Потом разговор зашел о его сыне. Уже не помню, с чего началось, но было такое чувство, что я вместе с ним погружаюсь в пучину отчаяния и самобичевания. Если нога просто беспокоила Джона, то ситуация с Джейкобом казалась ему полной безнадегой.
— Я его потерял, — сказал он. — После того, что он тут выкинул, верить ему больше нельзя.
Джейкоб учился в Баффало на младшем курсе в Университете Нью-Йорка. Джон лично знал нескольких преподавателей с английского отделения (один из них, Чарльз Ротстайн, опубликовал солидное исследование, посвященное его романам) и, поскольку Джейкоб окончил школу с провальными отметками, ему пришлось использовать все свои связи, чтобы парня зачислили в университет. Первый семестр тот окончил более-менее прилично, второй же завалил и получил испытательный срок. С большим скрипом его перевели на второй курс, но впредь, чтобы избежать отчисления, он должен был учиться на «четверки», не ниже. Он же всю осень прогулял, ни черта не делал, и в результате до весеннего семестра его не допустили. Он вернулся к матери в Ист-Хэмптон, где она жила со своим третьим мужем (в этом доме Джейкоб вырос под началом отчима, арт-дилера, которого он глубоко презирал), и устроился на временную работу в местную пекарню.
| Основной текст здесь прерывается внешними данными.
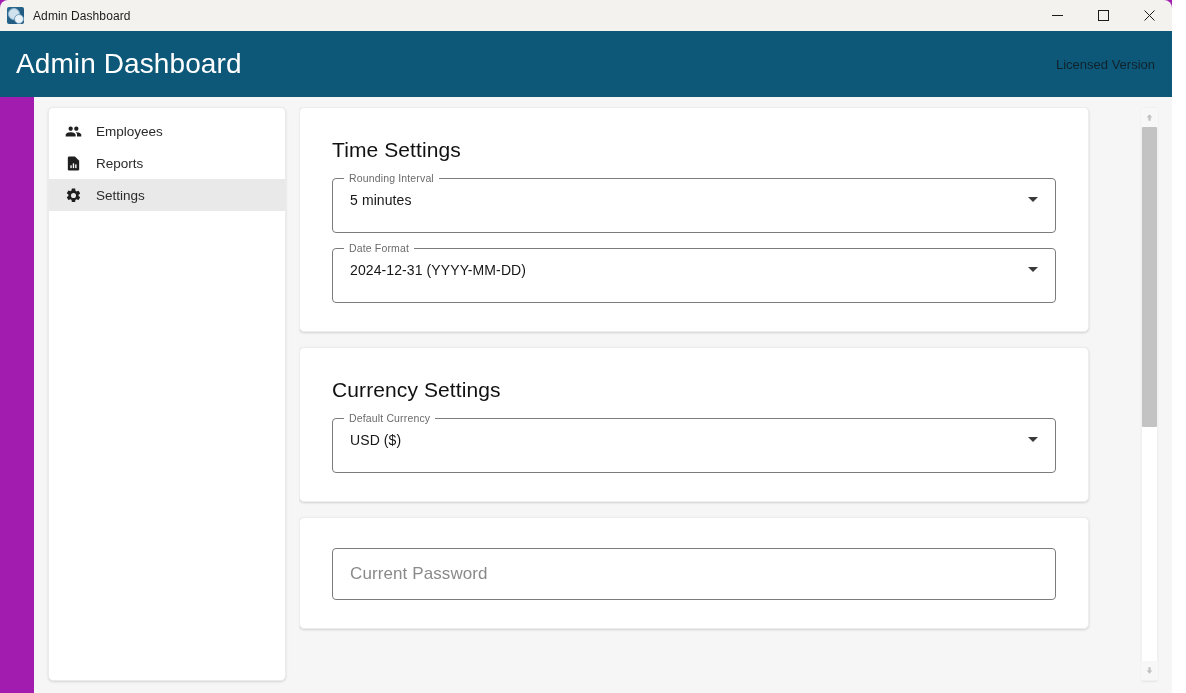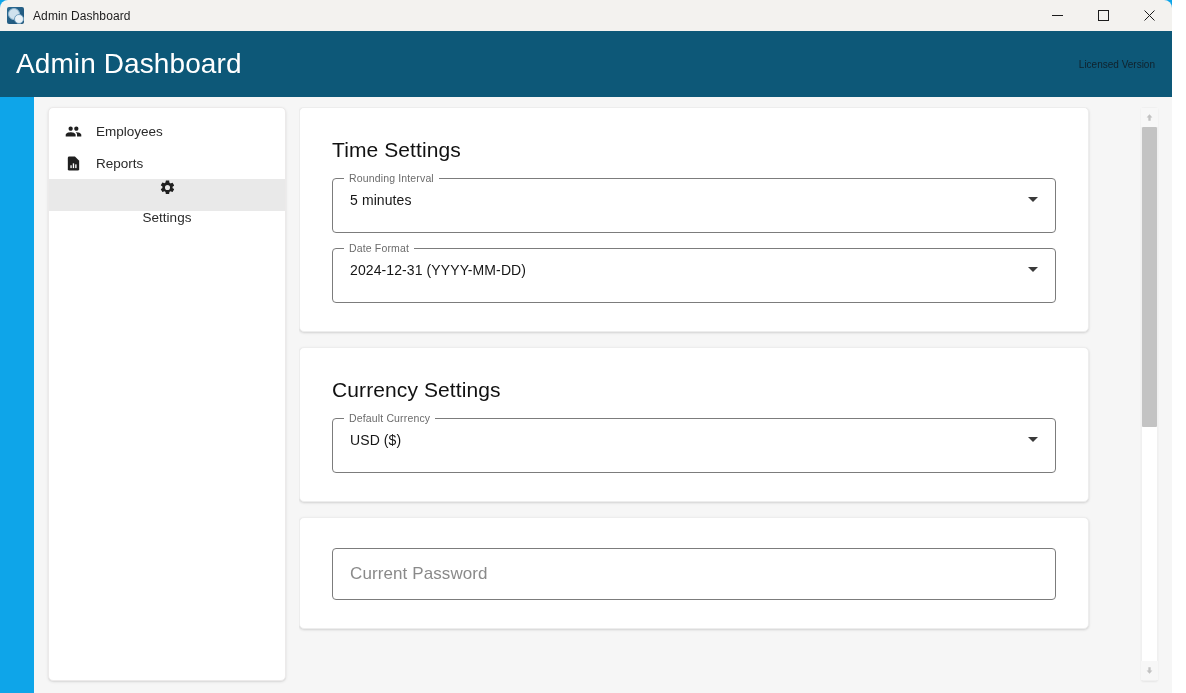--- a/index.html
+++ b/index.html
@@ -16,7 +16,7 @@
     position: relative;
     width: 1172px;
     height: 693px;
-    background: #0ea5e9;
+    background: #a21caf;
     display: flex;
     flex-direction: column;
     overflow: hidden;

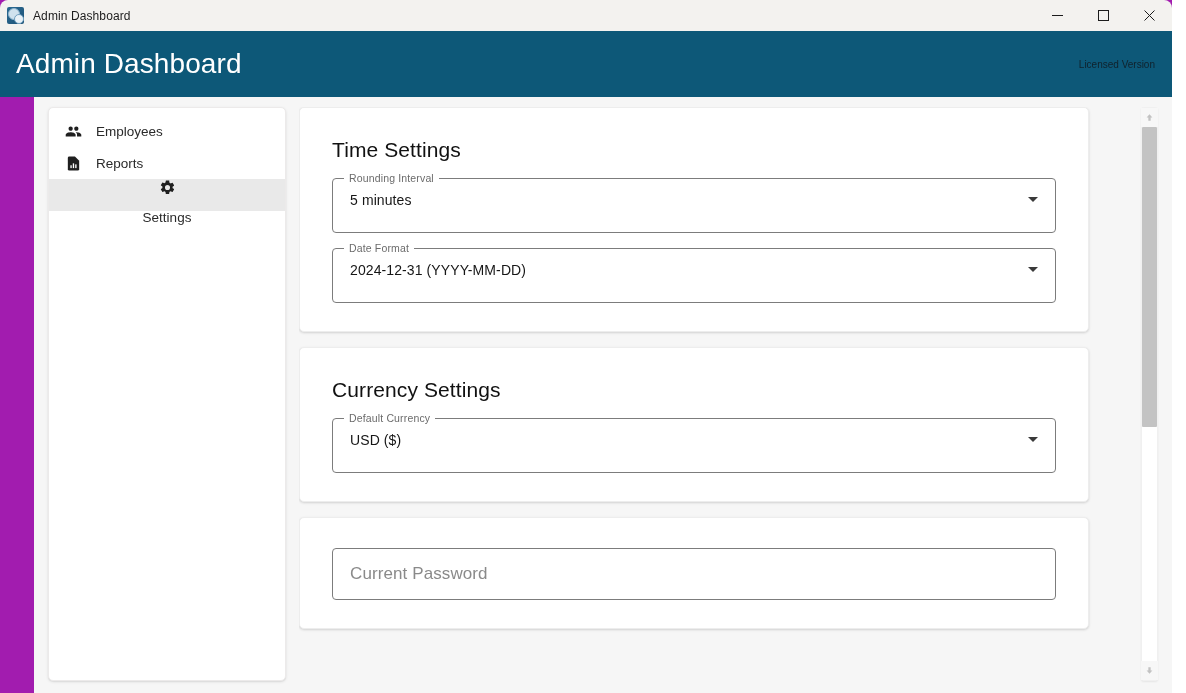--- a/index.html
+++ b/index.html
@@ -105,7 +105,7 @@
     letter-spacing: 0.1px;
   }
   .license-text {
-    font-size: 10px;
+    font-size: 13px;
     color: #10222c;
     padding-right: 2px;
   }

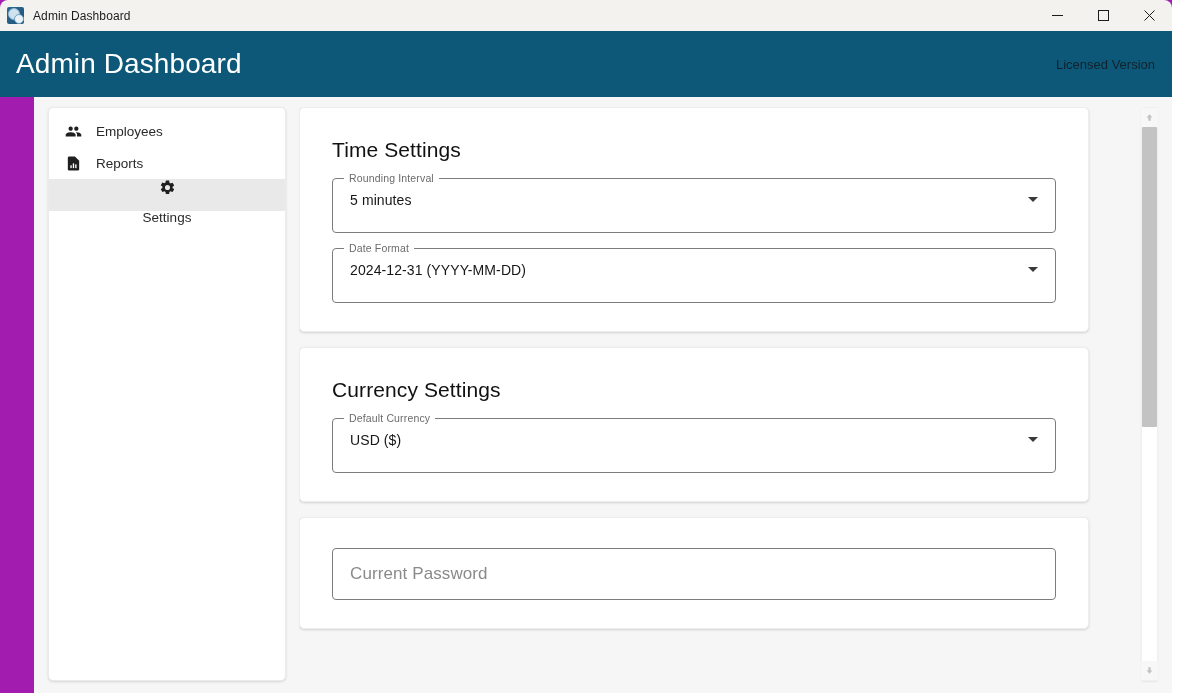--- a/index.html
+++ b/index.html
@@ -143,7 +143,7 @@
     font-size: 13.5px;
     cursor: default;
   }
-  .nav-item.selected { background: #e9e9e9; flex-direction: column; }
+  .nav-item.selected { background: #e9e9e9; }
   .nav-icon {
     width: 17px;
     height: 17px;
Параллельно, вместе с тремя бывшими одноклассниками, он сколотил рок-группу, но через полгода ребята разругались в дым. Отцу он заявил, что в колледж не вернется, но Джон его уговорил, для большей убедительности предложив недурные финансовые стимулы: ежемесячное содержание, новая гитара — если он подтянет отметки в первом семестре, «фольксваген-купе» — если он закончит год на все «четверки». Не устояв перед соблазнами, в конце августа горе-студент снова появился в кампусе — в черном долгополом пальто, с зелеными волосами, с гирляндой английских булавок в левом ухе. Эра панков была в самом разгаре, и Джейкоб пополнил собой легион бунтарей с волчьим оскалом, преимущественно из благополучных семей. Он был «в тусе», он «отрывался», и срать он хотел на советы старших.